By data cutoff on May 21, researchers had enrolled 167 patients and infused 115 patients (median age, 56 years; range, 22-76; 23% aged 65 years or older).

Infused patients received a single dose of tisagenlecleucel. Median dose was 3 x 10⁸ CAR-positive viable T cells per kg (range, 0.1 x 10⁸ to 6 x 10⁸).

The majority of infused patients received bridging therapy (90%) and lymphodepleting chemotherapy (93%).

Upon study entry, 77% of infused patients had stage III or stage IV disease, 17% had double-hit or triple-hit disease, 55% had germinal center subtype and 43% had activated B-cell subtype. About half (51%) of patients had received at least three prior lines of antineoplastic therapy (range, 1-6) and 49% underwent prior autologous stem cell transplant.

The efficacy analysis included 99 patients who had at least 3 months of follow-up or discontinued earlier.

Researchers reported an ORR of 54% (95% CI, 43-64); 40% of patients achieved complete response and 13% achieved partial response. ORRs appeared consistent among prognostic subgroups, including those with double-hit or triple-hit lymphoma and those who underwent prior autologous stem cell transplant.

Median duration of response had not been reached, although investigators calculated probabilities that 66% (95% CI, 51-78) would be relapse free at 6 months, and 64% (95% CI, 48-76) would be relapse free at both 12 months and 18 months. Investigators observed no relapses beyond 11 months after infusion.

Duration of response did not differ significantly based on age (< 65 years vs. 65 years), or by relapsed or refractory status.

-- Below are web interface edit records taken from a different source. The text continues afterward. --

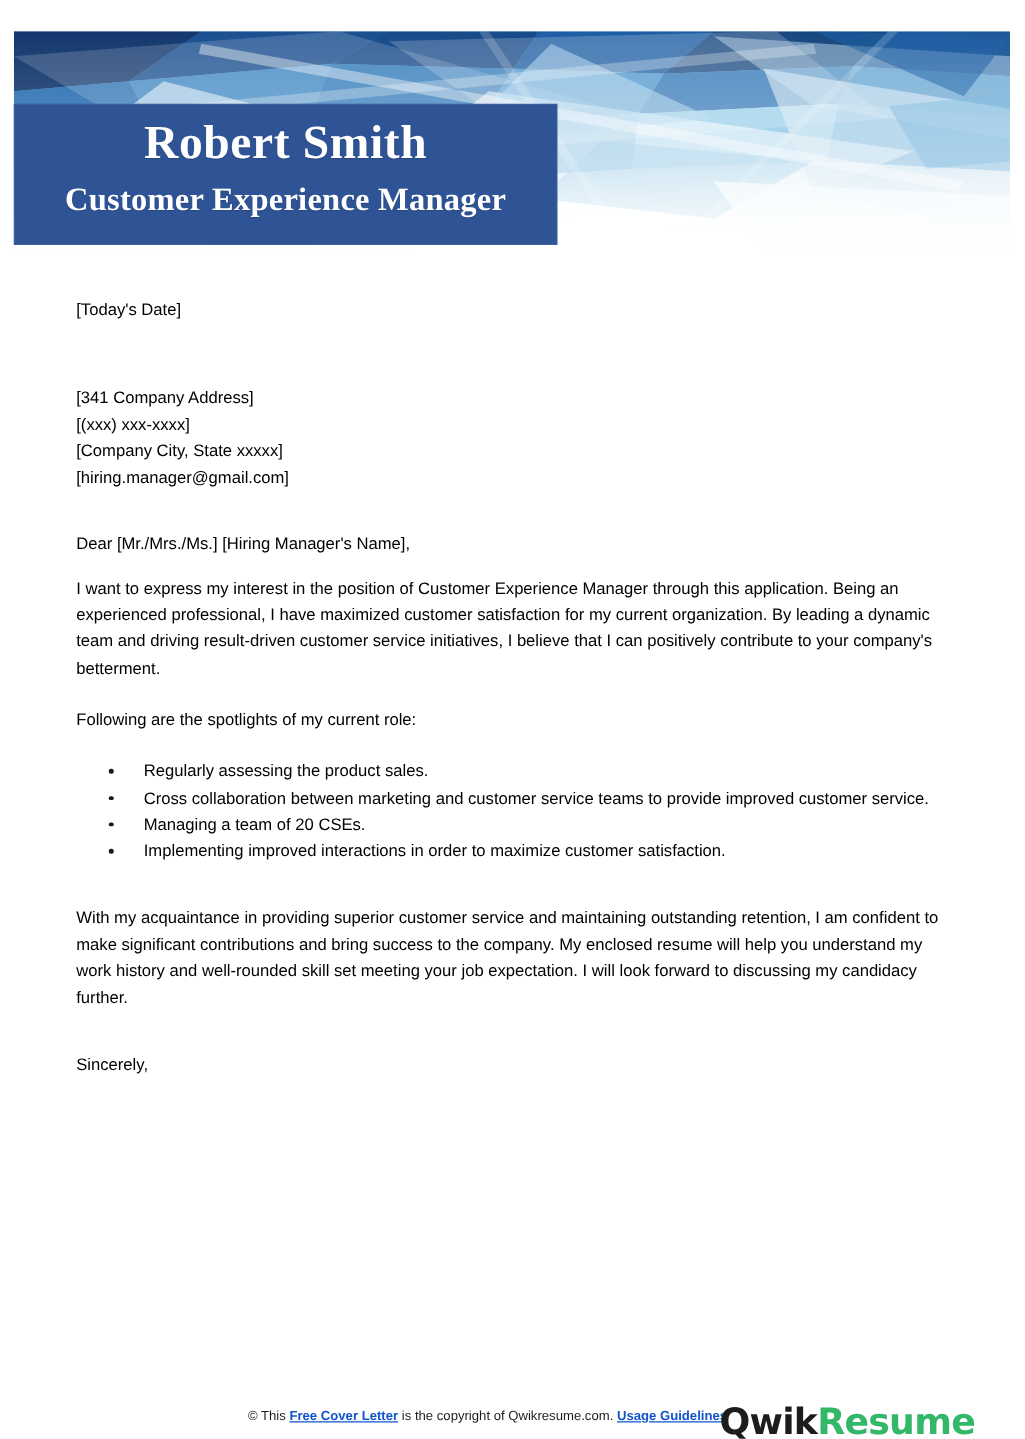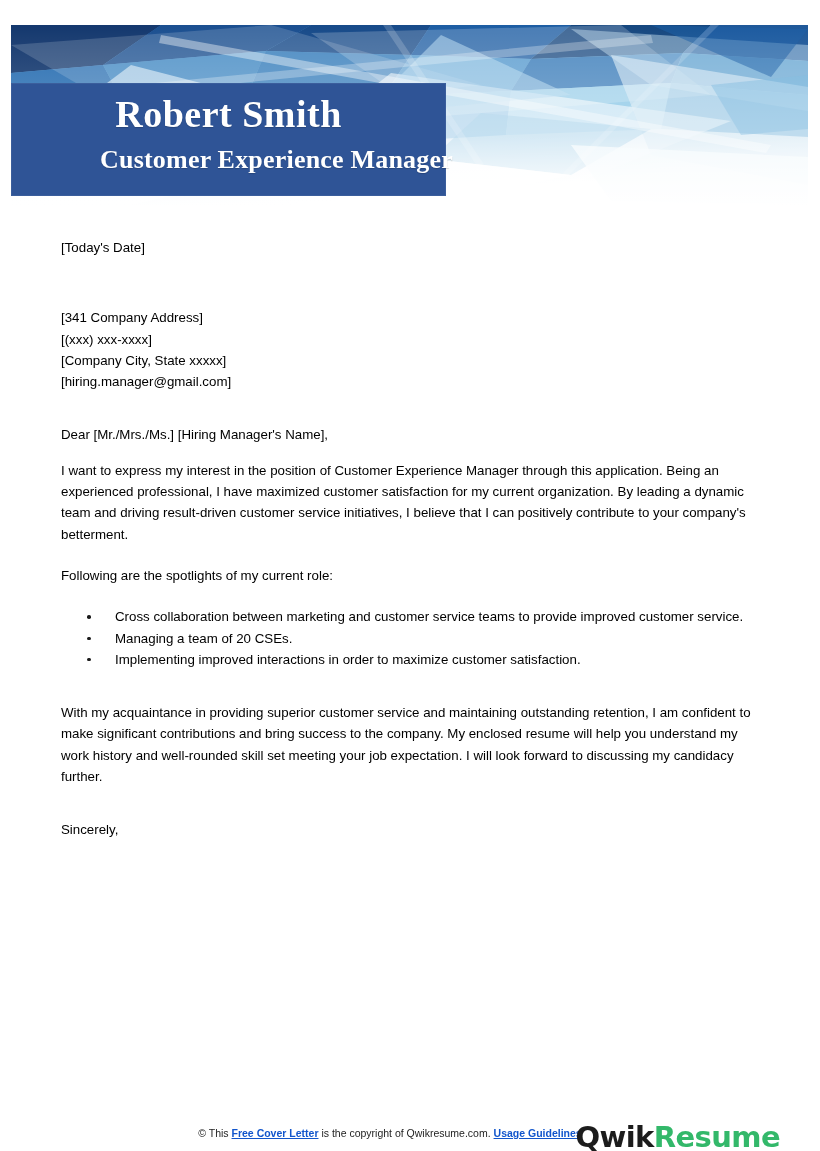--- a/index.html
+++ b/index.html
@@ -78,7 +78,6 @@
     line-height: 34px;
     letter-spacing: 0.2px;
     text-shadow: 0 1px 1px rgba(0,0,0,0.18);
-    margin-left: 48px;
   }
 
   

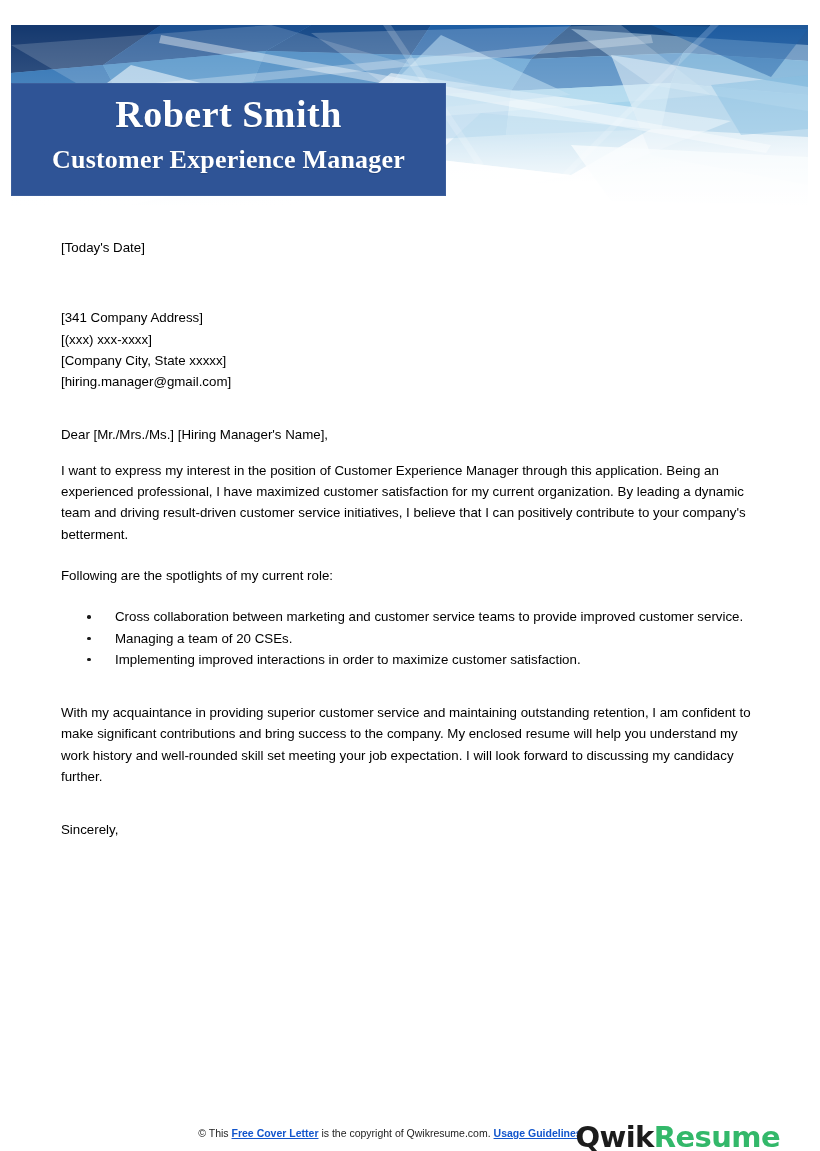--- a/index.html
+++ b/index.html
@@ -266,6 +266,7 @@
     <div class="gap-sm"></div>
 
     <ul class="spotlights">
+      <li><span class="bullet"></span><span>Regularly assessing the product sales.</span></li>
       <li><span class="bullet"></span><span>Cross collaboration between marketing and customer service teams to provide improved customer service.</span></li>
       <li><span class="bullet"></span><span>Managing a team of 20 CSEs.</span></li>
       <li><span class="bullet"></span><span>Implementing improved interactions in order to maximize customer satisfaction.</span></li>

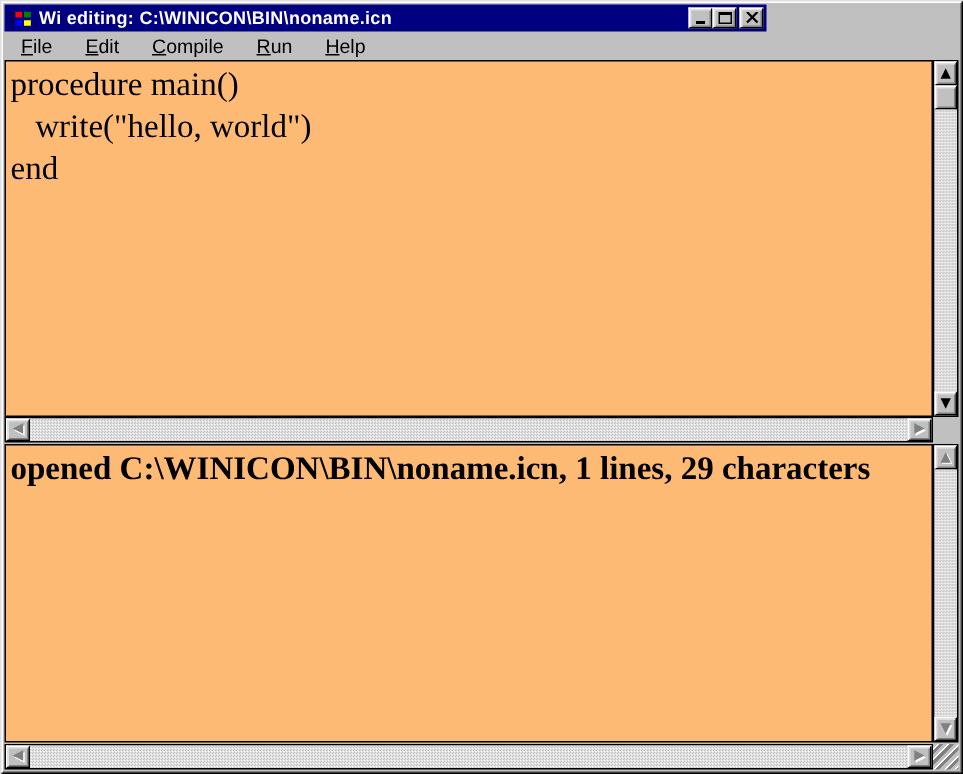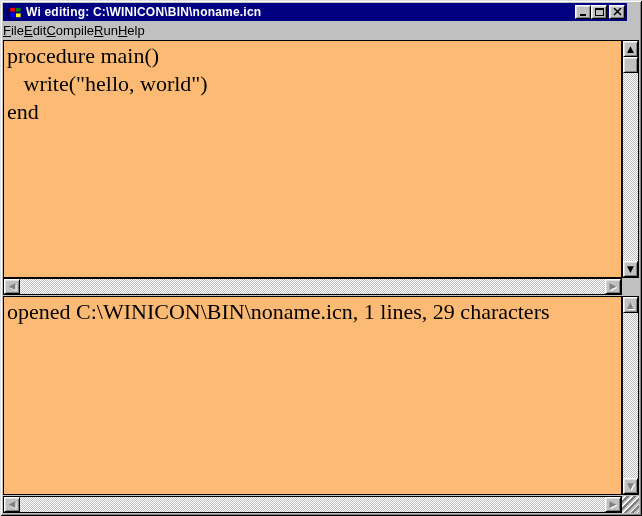--- a/index.html
+++ b/index.html
@@ -13,7 +13,7 @@
 
   
   .titlebar {
-    position:absolute; left:3px; top:3px; width:624px; height:18px;
+    position:absolute; left:3px; top:3px; width:508px; height:18px;
     background:#000080; display:flex; align-items:center;
     padding:0 2px; box-sizing:border-box;
   }

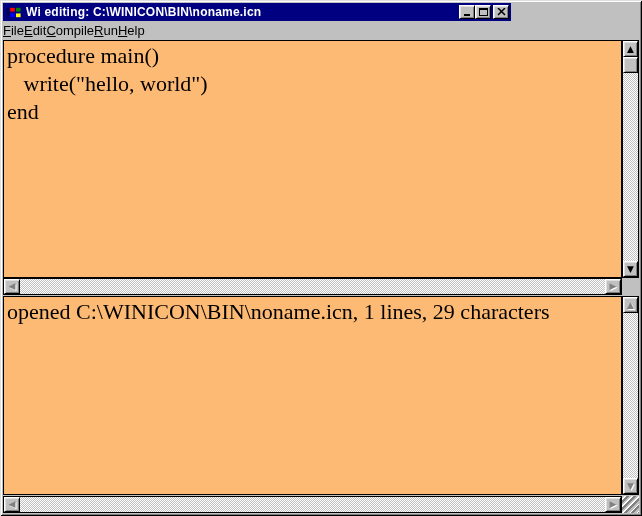--- a/index.html
+++ b/index.html
@@ -39,7 +39,7 @@
     position:absolute; left:3px; top:21px; width:636px; height:19px;
     display:flex; align-items:center; font-size:13px; color:#000;
   }
-  .menu-item { padding:2px 0; white-space:nowrap; cursor:default; }
+  .menu-item { padding:2px 11px; white-space:nowrap; cursor:default; }
 
   
   .pane {

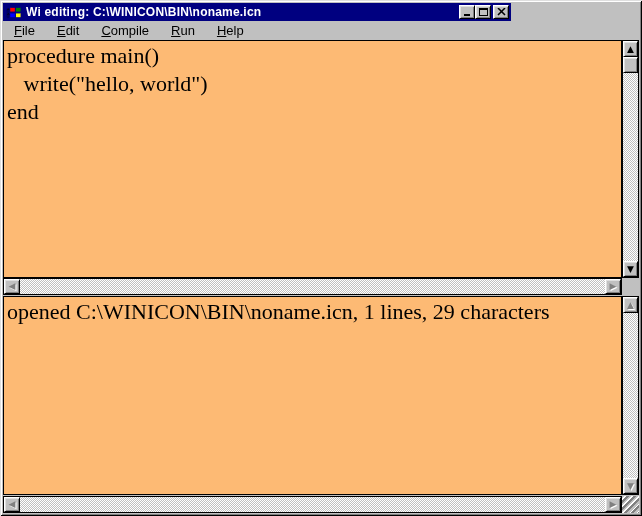--- a/index.html
+++ b/index.html
@@ -49,7 +49,7 @@
   }
   .pane .txt { white-space:pre; padding:1px 0 0 3px; }
   .editor-pane { left:3px; top:40px;  width:619px; height:238px; }
-  .output-pane { left:3px; top:296px; width:619px; height:199px; }
+  .output-pane { left:3px; top:296px; width:619px; height:199px;font-weight:bold; }
 
   
   .vsb {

Median OS was 11.1 months (95% CI, 6.6-not estimable) for all infused patients but had not been reached (95% CI, 21-not estimable) for patients who achieved complete response. Investigators calculated OS probabilities of 48% (95% CI, 38-57) at 12 months and 43% (95% CI, 33-53) at 18 months.

No patients proceeded to autologous or allogeneic stem cell transplant while in remission.

The safety analysis included all infused patients. Within 8 weeks of infusion, grade 3 or grade 4 adverse events of special interest included cytopenia lasting more than 28 days (34%), cytokine release syndrome (23%), infections (19%), febrile neutropenia (15%), neurologic events (11%, including one case of grade 2 cerebral edema) and tumor lysis syndrome (2%).

Sixteen percent of patients received tocilizumab (Actemra, Genentech) for cytokine release syndrome management. Three patients died due to disease progression within 30 days of infusion.

Investigators reported no treatment-related mortality.

“This has been a great example of collaboration within the scientific community in that everyone has come together to share toxicity information and management protocols ... so that all future patients will have a higher chance of getting a better benefit because toxicity can be ameliorated early on,” Maziarz told HemOnc Today. – by Mark Leiser

Reference:

Schuster SJ, et al. Abstract 1684. Presented at: ASH Annual Meeting and Exposition; Dec. 1-4, 2018; San Diego.

Disclosure: Maziarz reports research funding from Novartis; consultant/advisory or board of directors roles with Incyte, Juno Therapeutics and Novartis; honoraria from Incyte, Juno Therapeutics, Kite Therapeutics and Novartis; and patents and royalties from Athersys. Please see the abstract for all other authors’ relevant financial disclosures.